(Recorded data)
_____

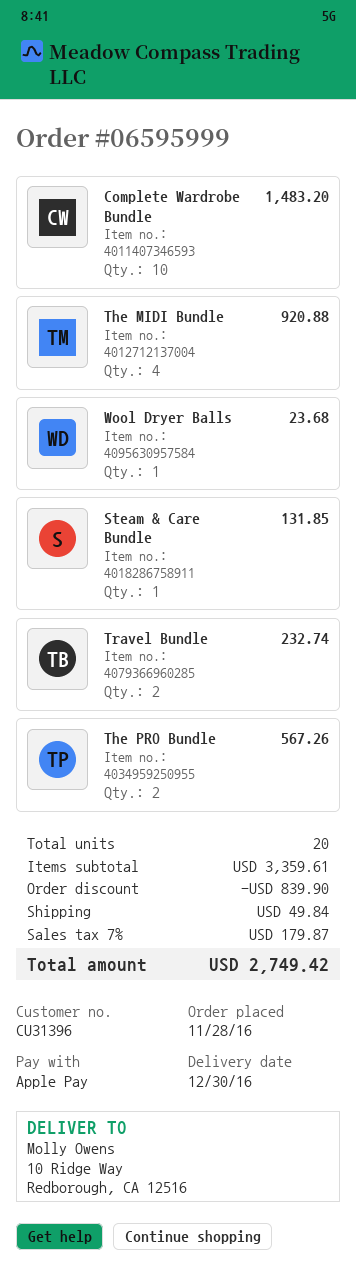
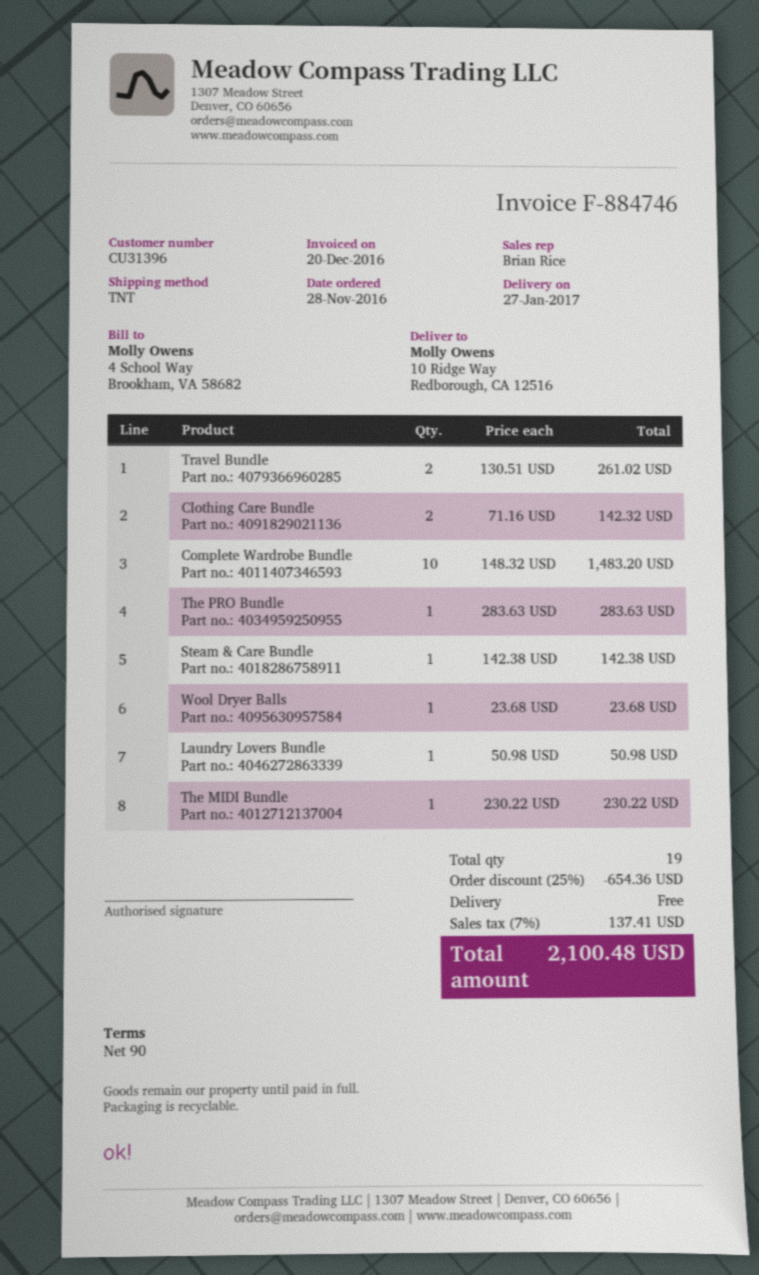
delivery date: 2016-12-30 -> 2017-01-27
The MIDI Bundle: 4 for 920.88 -> 1 for 230.22
Steam & Care Bundle: 1 for 131.85 -> 1 for 142.38
Travel Bundle: 2 for 232.74 -> 2 for 261.02
The PRO Bundle: 2 for 567.26 -> 1 for 283.63
Clothing Care Bundle: none -> 2 for 142.32
Laundry Lovers Bundle: none -> 1 for 50.98
total quantity: 20 -> 19
discount: 839.90 -> 654.36
shipping: 49.84 -> 0.00
tax: 7% = 179.87 -> 7% = 137.41
total: 2749.42 -> 2100.48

_____

Take the records above and transcribe them exactly, dropping every picture.

delivery date: 2016-12-30 -> 2017-01-27
The MIDI Bundle: 4 for 920.88 -> 1 for 230.22
Steam & Care Bundle: 1 for 131.85 -> 1 for 142.38
Travel Bundle: 2 for 232.74 -> 2 for 261.02
The PRO Bundle: 2 for 567.26 -> 1 for 283.63
Clothing Care Bundle: none -> 2 for 142.32
Laundry Lovers Bundle: none -> 1 for 50.98
total quantity: 20 -> 19
discount: 839.90 -> 654.36
shipping: 49.84 -> 0.00
tax: 7% = 179.87 -> 7% = 137.41
total: 2749.42 -> 2100.48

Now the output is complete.